History of Automatic Control
Early Applications
The first applications date back to the regulatory mechanism with a floater in Greece.
The Ktesibius clock was built around 250 BC. It is considered the first automatic control system in history.
Heron of Alexandria (100 AD) published a book called Pneumatica, which describes several mechanisms for regulating water levels using floats.
Modern Age in Europe
The first feedback control was built by the Dutchman Cornelis Drebbel (1572-1634). In 1618, he built an incubator with explicit feedback to regulate temperature. But the most significant work was the first useful submarine by Drebbel in 1620, where he also used feedback systems.
Frenchman Denis Papin (1647-1712) invented the first pressure regulator for steam boilers in 1681.

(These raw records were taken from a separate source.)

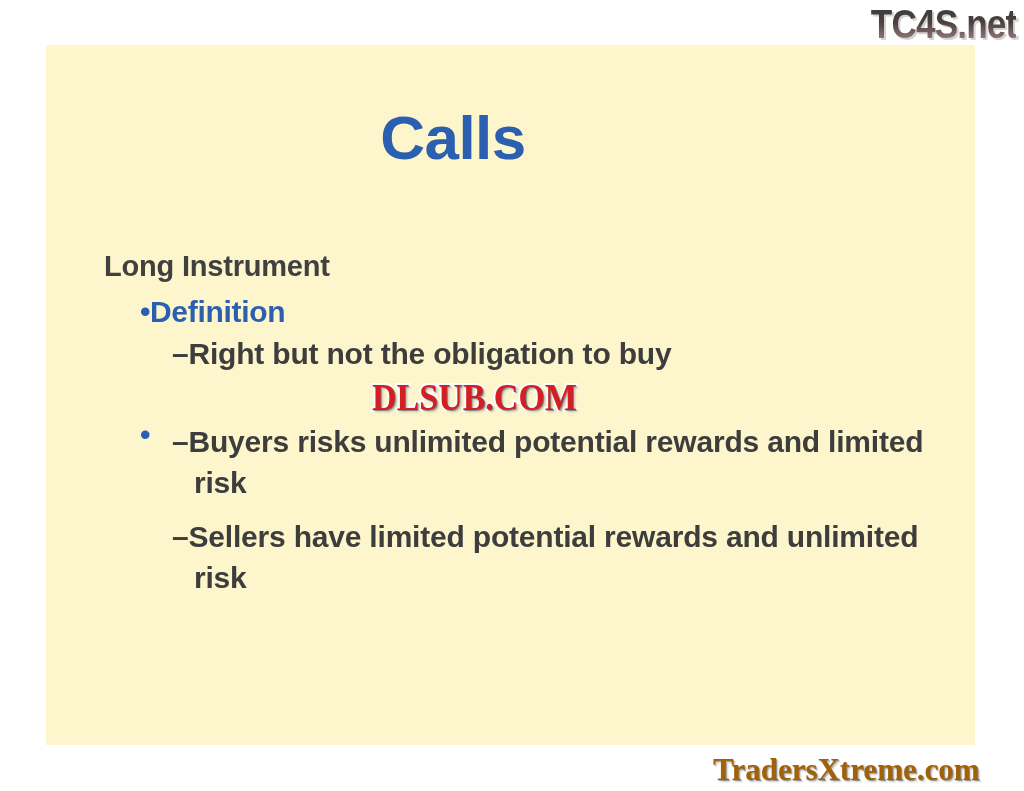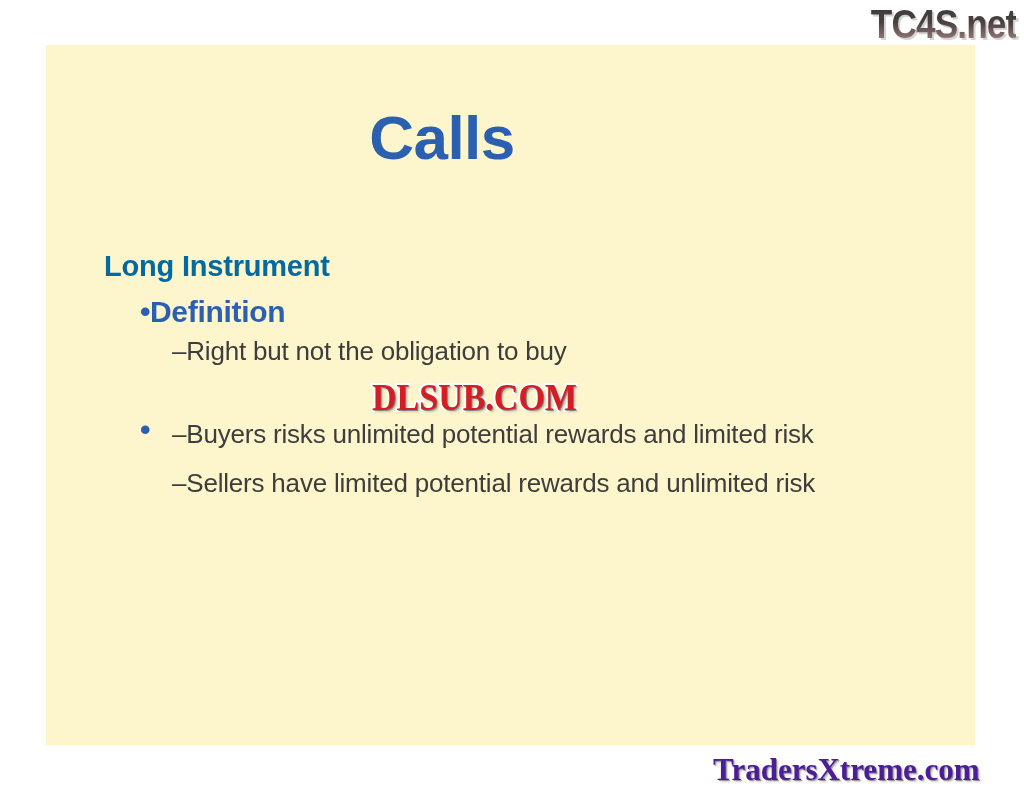--- a/index.html
+++ b/index.html
@@ -39,6 +39,7 @@
     letter-spacing: -0.5px;
     line-height: 1;
     font-family: "Liberation Sans", "DejaVu Sans", sans-serif;
+    padding-left: 11px;
   }
 
   

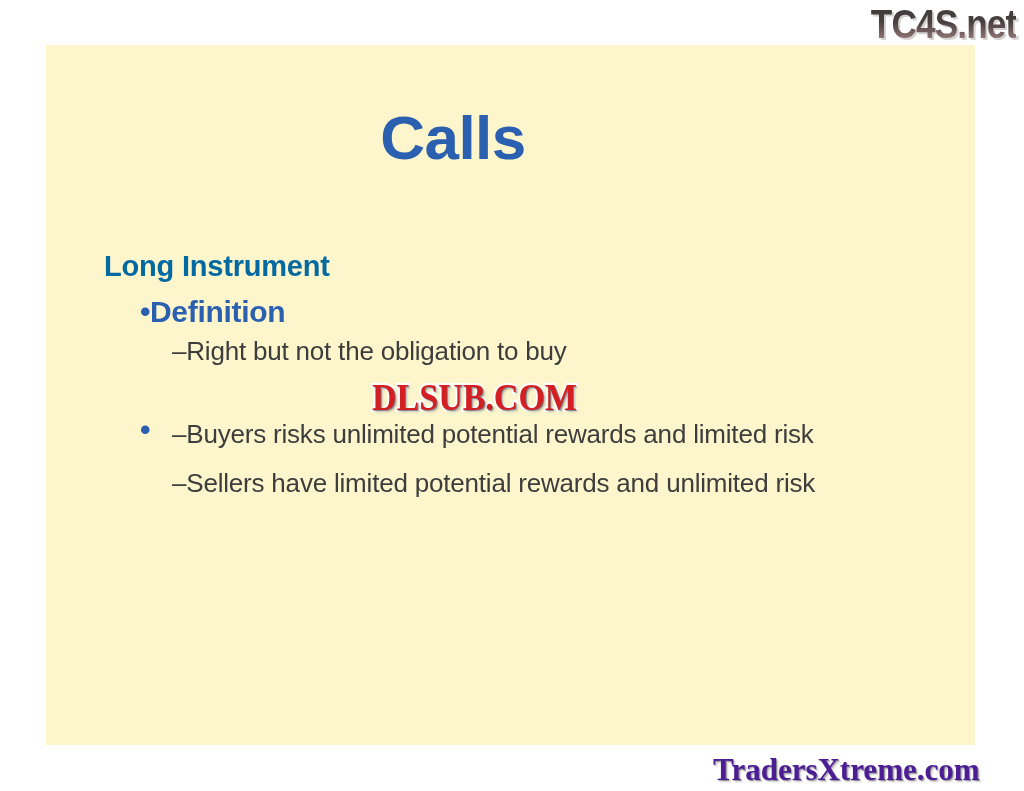--- a/index.html
+++ b/index.html
@@ -51,7 +51,7 @@
   }
 
   .lvl1 {
-    color: #0369a1;
+    color: #404040;
     font-size: 29px;
     font-weight: bold;
     line-height: 1.15;

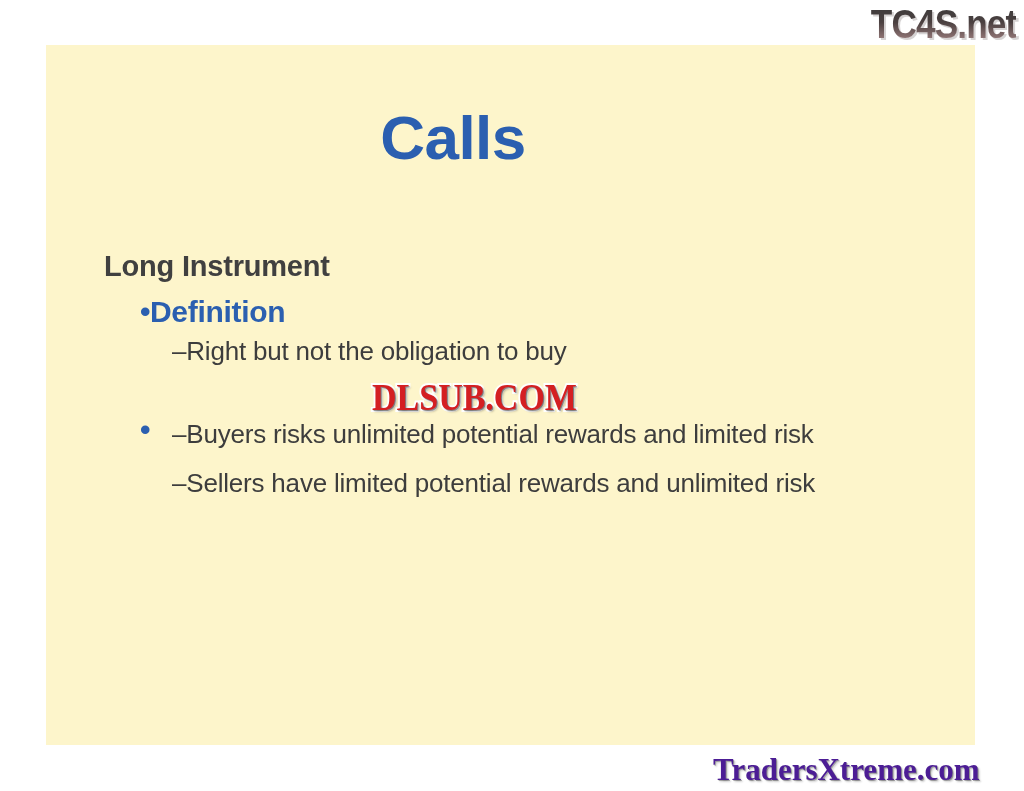--- a/index.html
+++ b/index.html
@@ -81,8 +81,8 @@
 
   .lvl3 {
     color: #3d3d3d;
-    font-size: 26px;
-    font-weight: normal;
+    font-size: 30px;
+    font-weight: bold;
     line-height: 1.35;
     margin: 0 0 2px 0;
     padding-left: 90px;

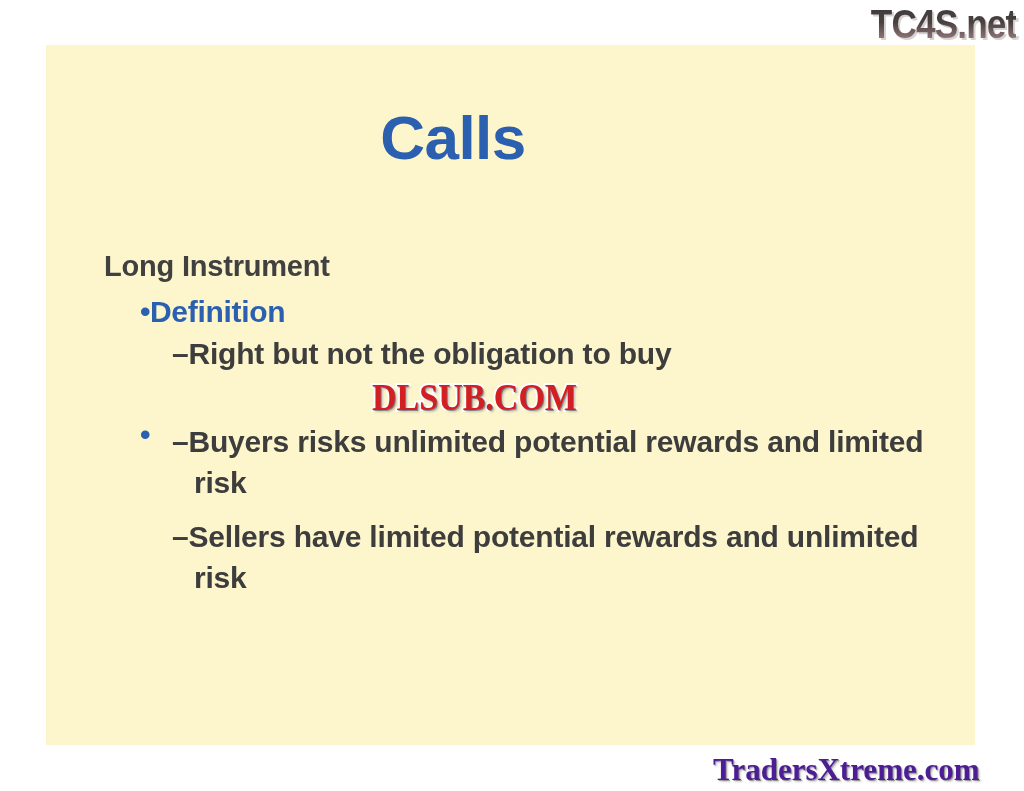--- a/index.html
+++ b/index.html
@@ -155,7 +155,7 @@
     font-family: "Liberation Serif", "DejaVu Serif", serif;
     font-size: 31px;
     font-weight: bold;
-    color: #4c1d95;
+    color: #a16207;
     -webkit-text-stroke: 3px #ffffff;
     paint-order: stroke fill;
     text-shadow:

However, the first significant work in automatic feedback control was James Watt’s centrifugal regulator, developed in 1769.
Russia claims the first control system was the water level regulator float invented by I. Polzunova (1729-1766) in 1765.
JC Maxwell (1831-1879) considered a mathematical theory related to control theory using the model of a differential equation in 1868:
His contributions:
- Concept of stability
- Simple mathematical models
- Importance of stability
- Linearization as a problem
- Integrating algebraic stability criteria for first, second, and third-order systems
Evans, in the final decade of the 1940s and the beginning of the 1950s, developed the method of the place of the roots. The methods of frequency response and root locus are the basis of classical control. During this time, Russian scientists focused on the formulation and time-domain differential equations.
Post-War Advances
There was a rapid spread of new control theories, greater openness between Russian and Western theories, the establishment of research centers in control, increased interest in non-combat control systems, more control courses in universities, and public debates about control and other sciences.
The modern theory of control is based on analysis and synthesis in the time domain, using state variables.